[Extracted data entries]

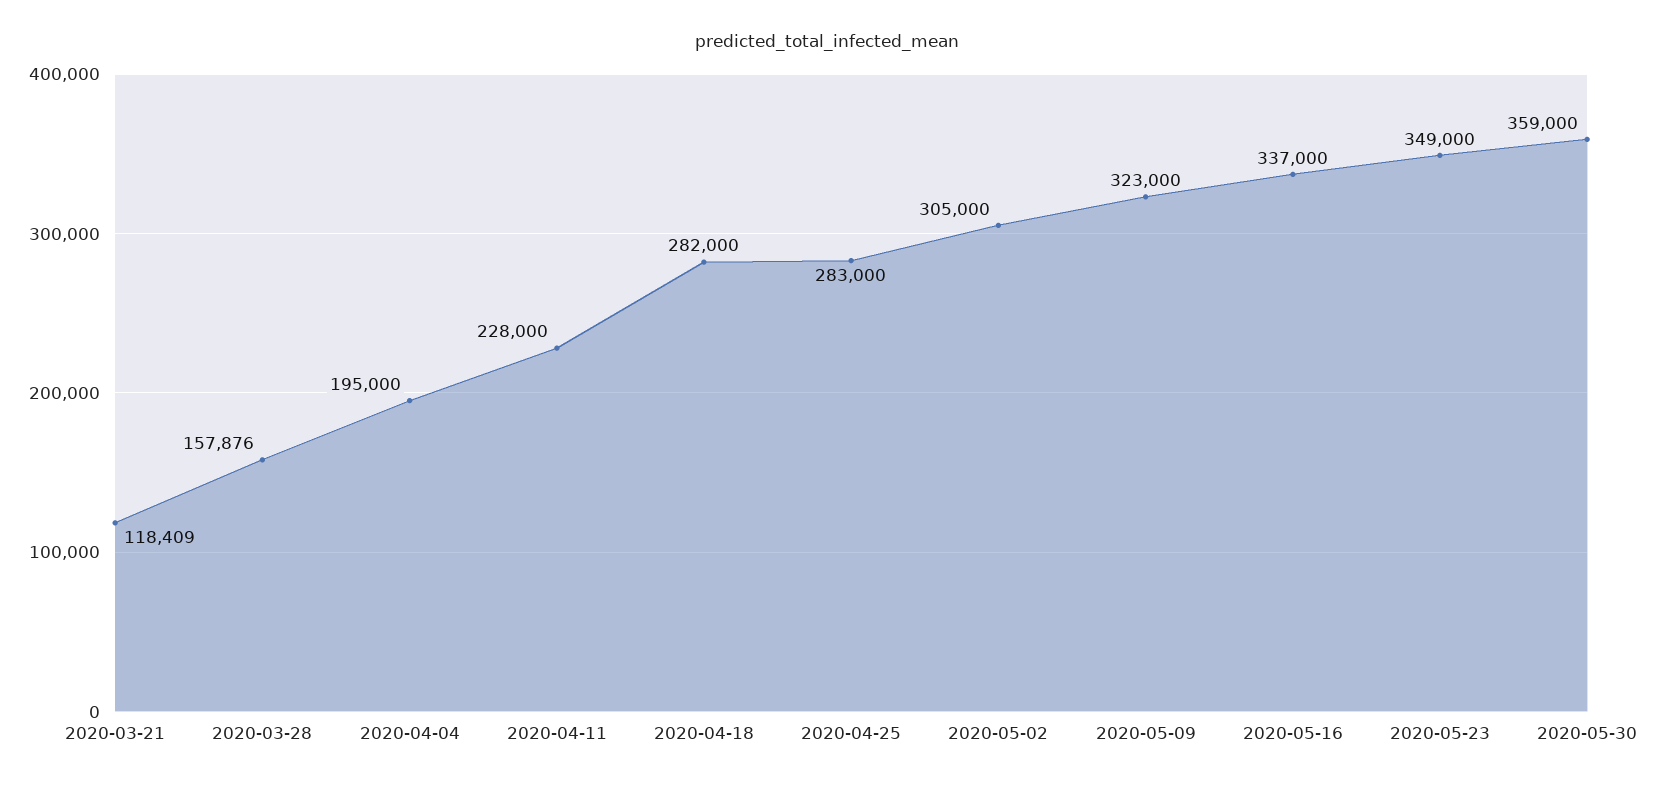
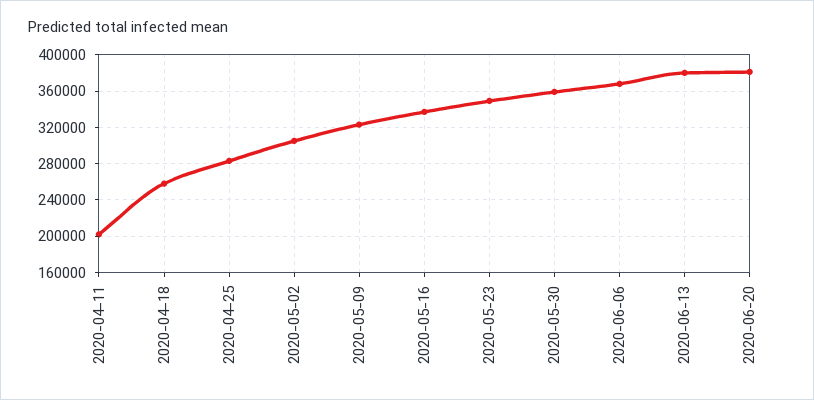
2020-03-21: 118409 -> none
2020-03-28: 157876 -> none
2020-04-04: 195000 -> none
2020-04-11: 228000 -> 200000
2020-04-18: 282000 -> 260000
2020-06-06: none -> 370000
2020-06-13: none -> 380000
2020-06-20: none -> 380000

Work item => Print only the lines from the one with "2020-03-28: 157876 -> none" to the end of the records, both included.

Written response =>
2020-03-28: 157876 -> none
2020-04-04: 195000 -> none
2020-04-11: 228000 -> 200000
2020-04-18: 282000 -> 260000
2020-06-06: none -> 370000
2020-06-13: none -> 380000
2020-06-20: none -> 380000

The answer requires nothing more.